What you give back should be exactly the lines from the one with "discount: 6.65 -> 7.76" through the end of the data, without the pictures.

(Before-and-after change data)
★ ★ ★ ★ ★ ★ ★

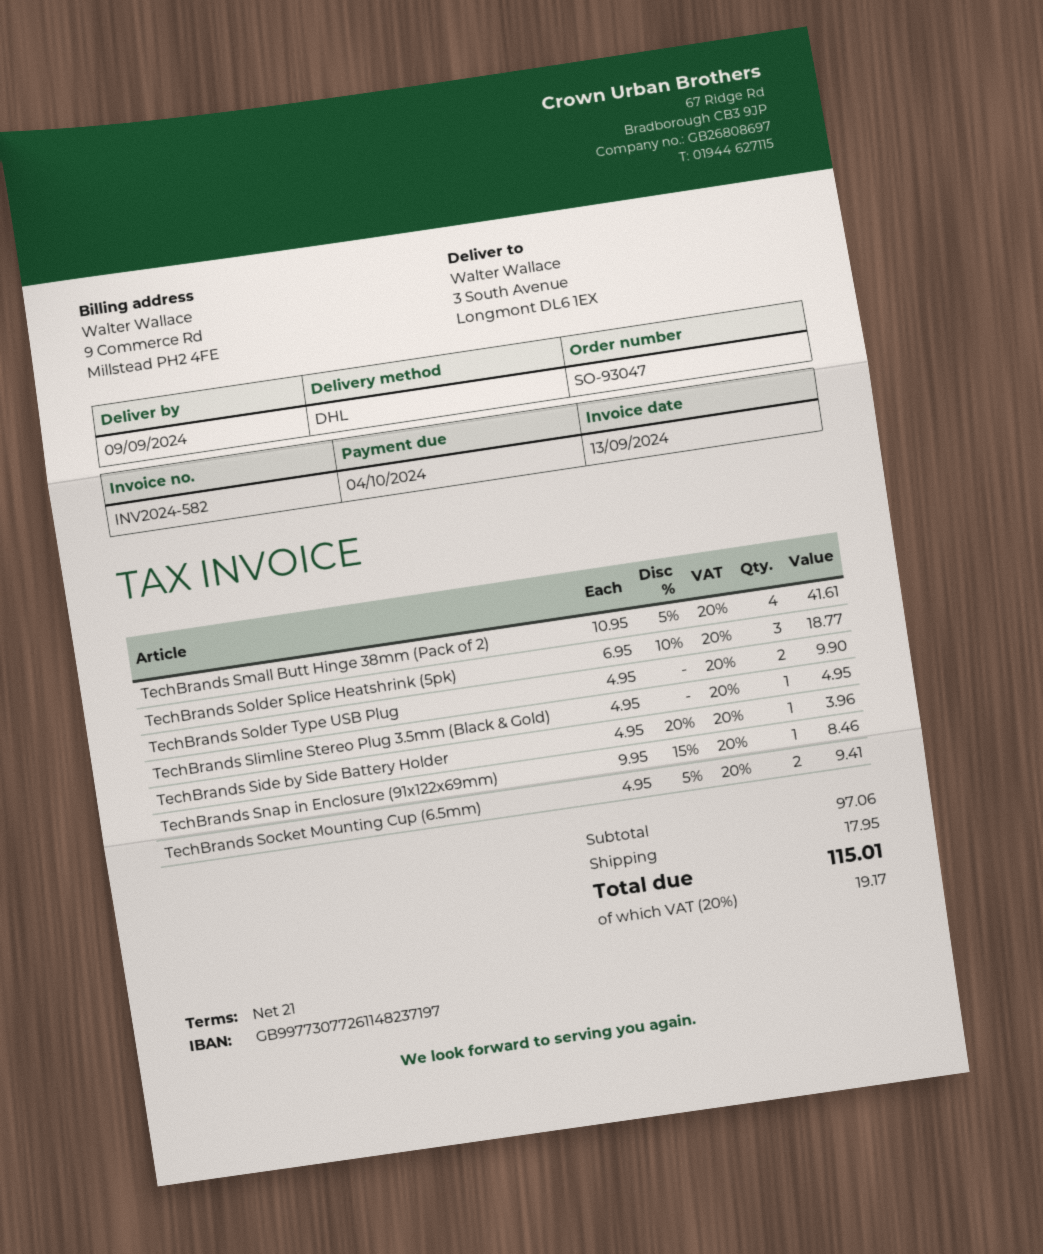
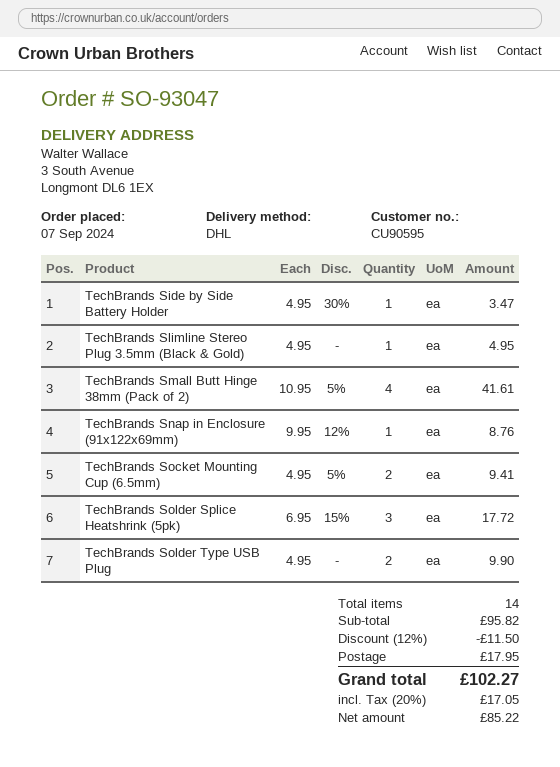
TechBrands Solder Splice Heatshrink (5pk): 3 x 6.95 - 10% = 18.77 -> 3 x 6.95 - 15% = 17.72
TechBrands Side by Side Battery Holder: 1 x 4.95 - 20% = 3.96 -> 1 x 4.95 - 30% = 3.47
TechBrands Snap in Enclosure (91x122x69mm): 1 x 9.95 - 15% = 8.46 -> 1 x 9.95 - 12% = 8.76
subtotal: 97.06 -> 95.82
discount: none -> 12% = 11.50
tax: 20% = 19.17 -> 20% = 17.05
total: 115.01 -> 102.27

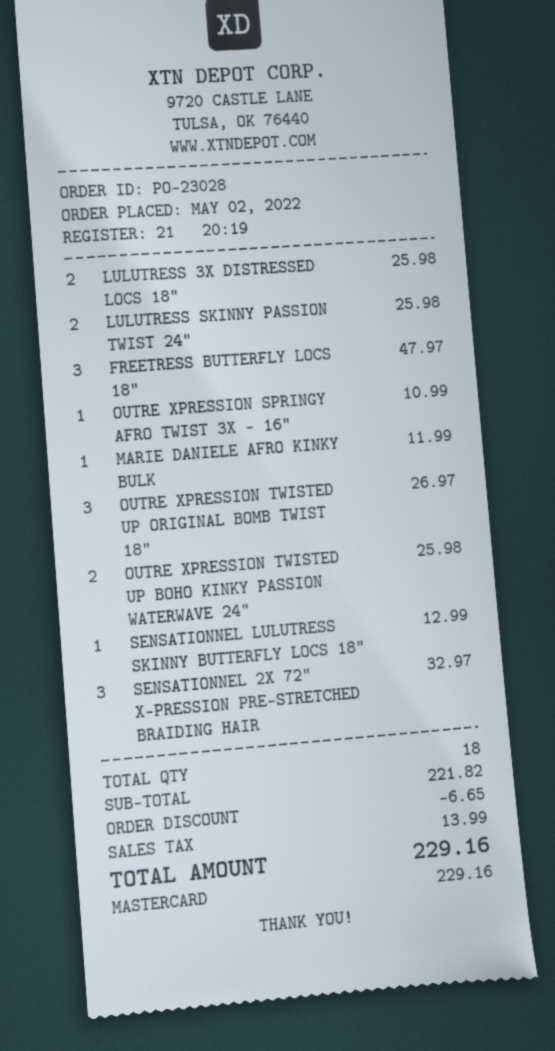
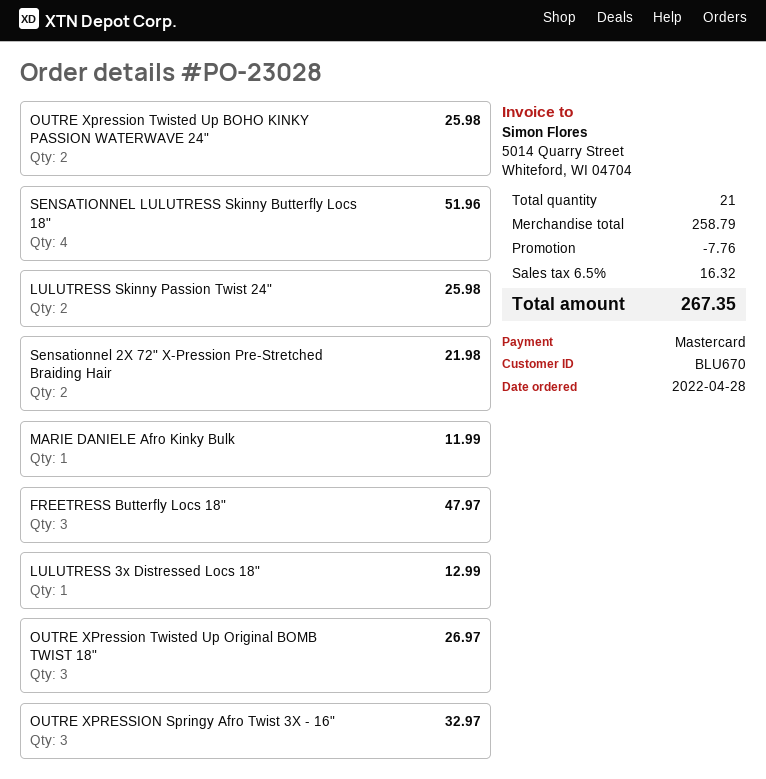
order date: 2022-05-02 -> 2022-04-28
LULUTRESS 3X DISTRESSED LOCS 18": 2 for 25.98 -> 1 for 12.99
OUTRE XPRESSION SPRINGY AFRO TWIST 3X - 16": 1 for 10.99 -> 3 for 32.97
SENSATIONNEL LULUTRESS SKINNY BUTTERFLY LOCS 18": 1 for 12.99 -> 4 for 51.96
SENSATIONNEL 2X 72" X-PRESSION PRE-STRETCHED BRAIDING HAIR: 3 for 32.97 -> 2 for 21.98
total quantity: 18 -> 21
subtotal: 221.82 -> 258.79
discount: 6.65 -> 7.76
tax: 13.99 -> 16.32
total: 229.16 -> 267.35

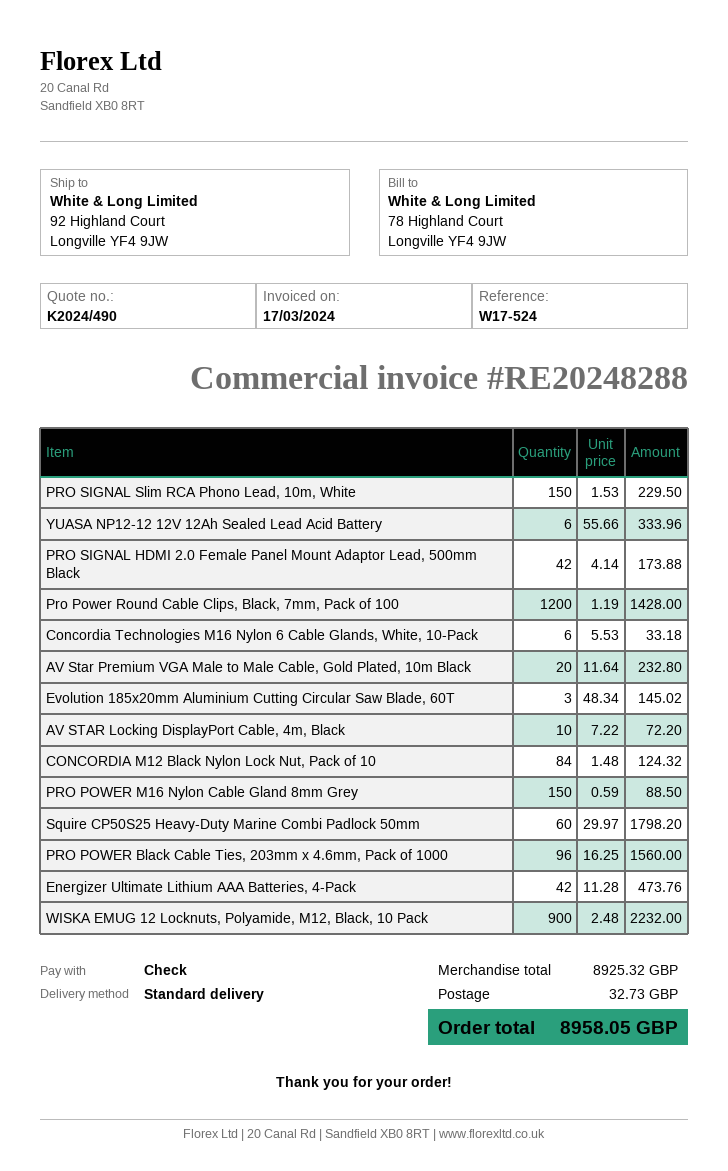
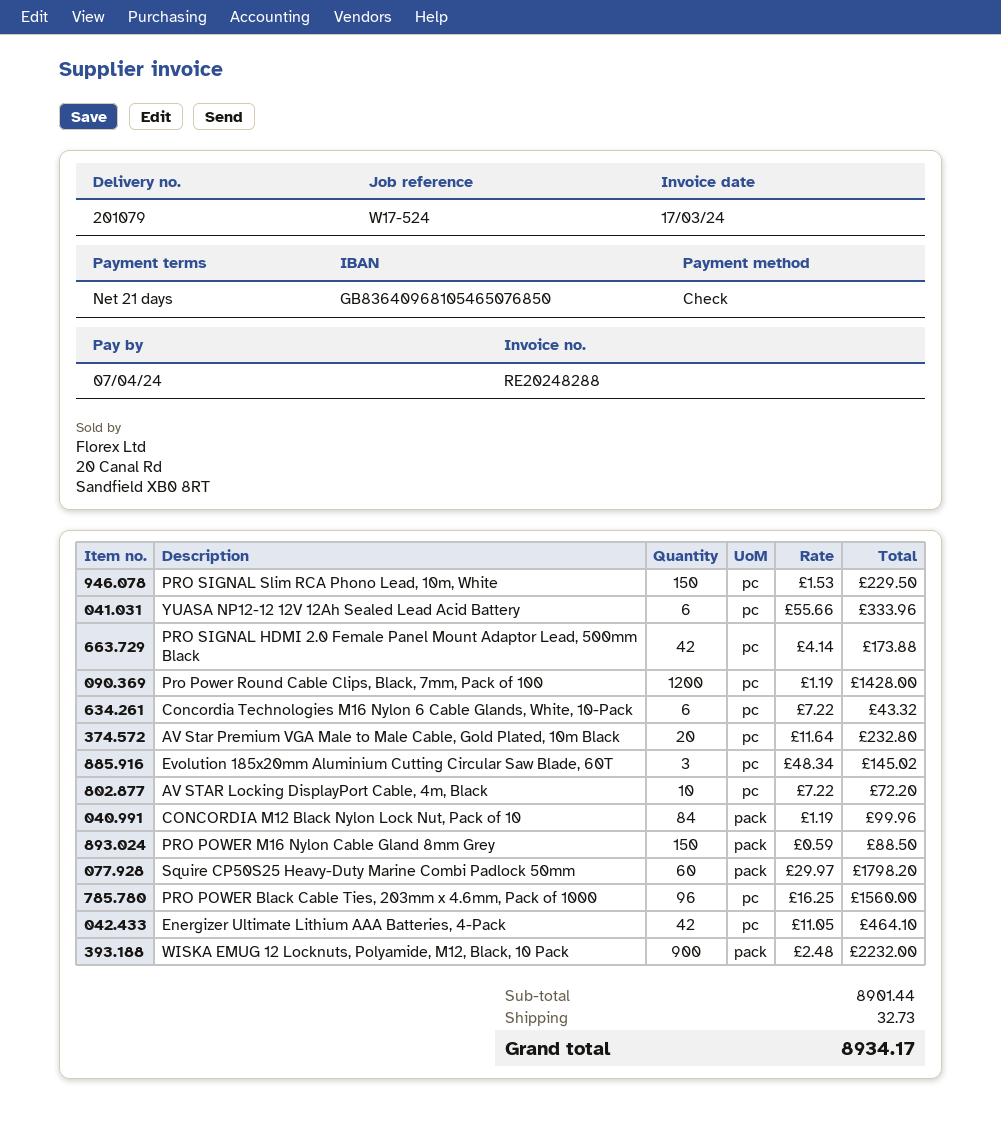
Concordia Technologies M16 Nylon 6 Cable Glands, White, 10-Pack: 6 x 5.53 = 33.18 -> 6 x 7.22 = 43.32
CONCORDIA M12 Black Nylon Lock Nut, Pack of 10: 84 x 1.48 = 124.32 -> 84 x 1.19 = 99.96
Energizer Ultimate Lithium AAA Batteries, 4-Pack: 42 x 11.28 = 473.76 -> 42 x 11.05 = 464.10
subtotal: 8925.32 -> 8901.44
total: 8958.05 -> 8934.17

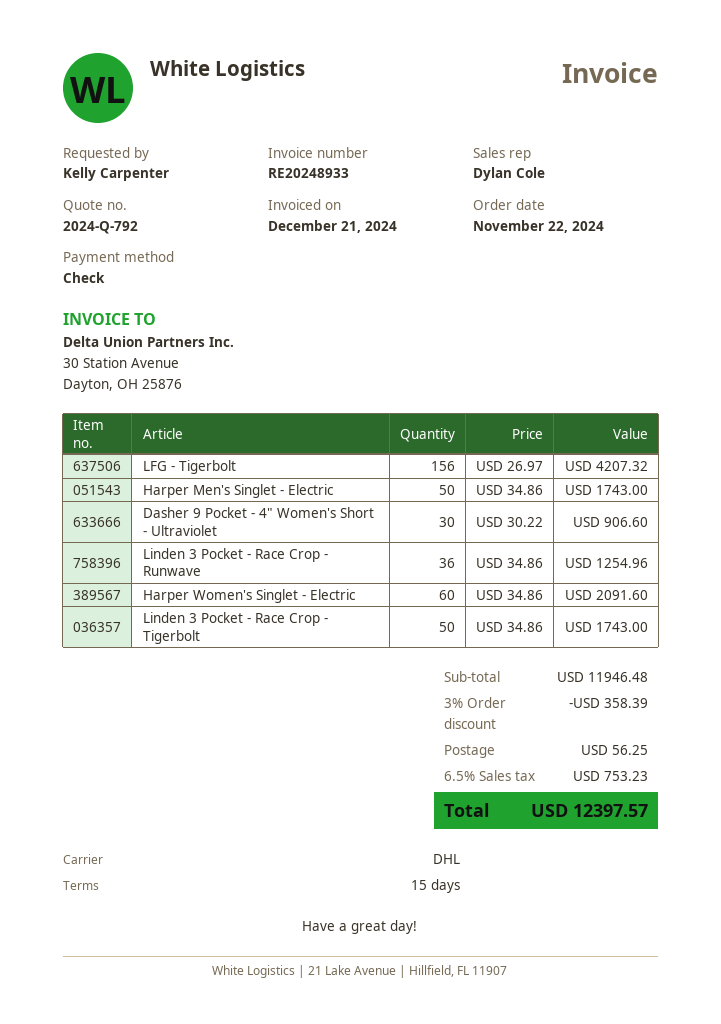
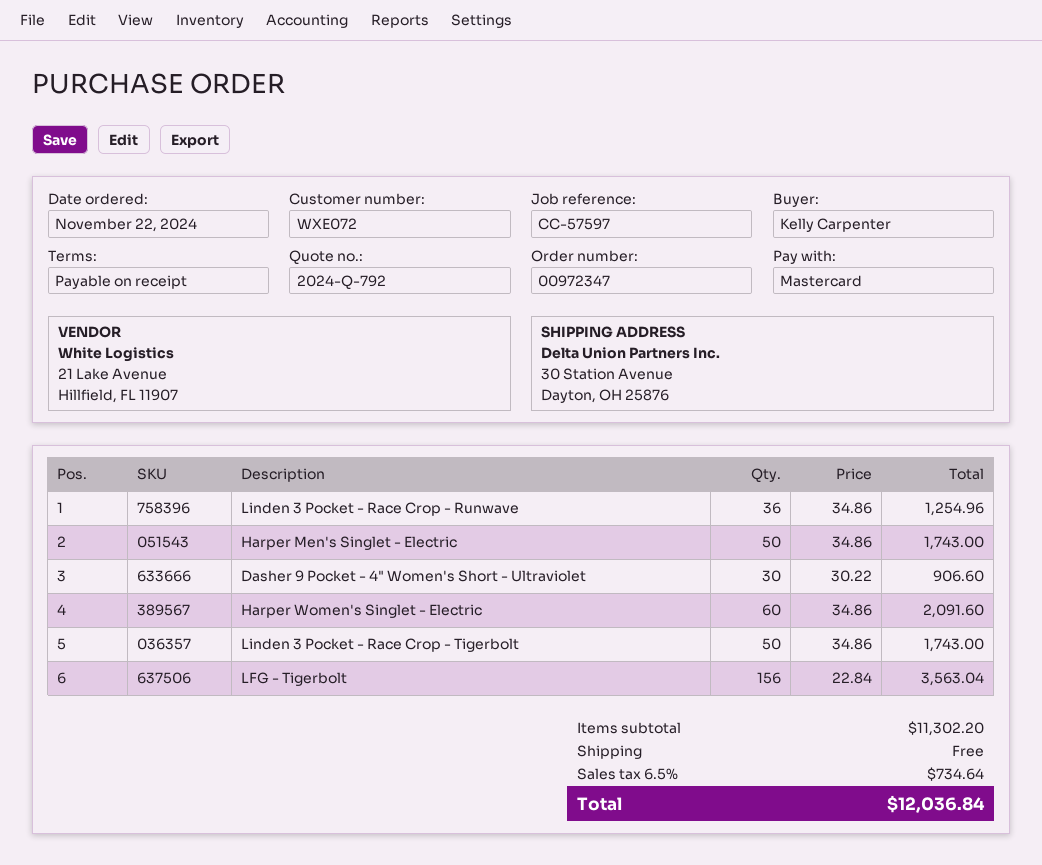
payment terms: 15 days -> on receipt
payment method: cheque -> Mastercard
LFG - Tigerbolt: 156 x 26.97 = 4207.32 -> 156 x 22.84 = 3563.04
subtotal: 11946.48 -> 11302.20
discount: 3% = 358.39 -> none
shipping: 56.25 -> 0.00
tax: 6.5% = 753.23 -> 6.5% = 734.64
total: 12397.57 -> 12036.84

★ ★ ★ ★ ★ ★ ★

-- Expected answer --
discount: 6.65 -> 7.76
tax: 13.99 -> 16.32
total: 229.16 -> 267.35

Concordia Technologies M16 Nylon 6 Cable Glands, White, 10-Pack: 6 x 5.53 = 33.18 -> 6 x 7.22 = 43.32
CONCORDIA M12 Black Nylon Lock Nut, Pack of 10: 84 x 1.48 = 124.32 -> 84 x 1.19 = 99.96
Energizer Ultimate Lithium AAA Batteries, 4-Pack: 42 x 11.28 = 473.76 -> 42 x 11.05 = 464.10
subtotal: 8925.32 -> 8901.44
total: 8958.05 -> 8934.17

payment terms: 15 days -> on receipt
payment method: cheque -> Mastercard
LFG - Tigerbolt: 156 x 26.97 = 4207.32 -> 156 x 22.84 = 3563.04
subtotal: 11946.48 -> 11302.20
discount: 3% = 358.39 -> none
shipping: 56.25 -> 0.00
tax: 6.5% = 753.23 -> 6.5% = 734.64
total: 12397.57 -> 12036.84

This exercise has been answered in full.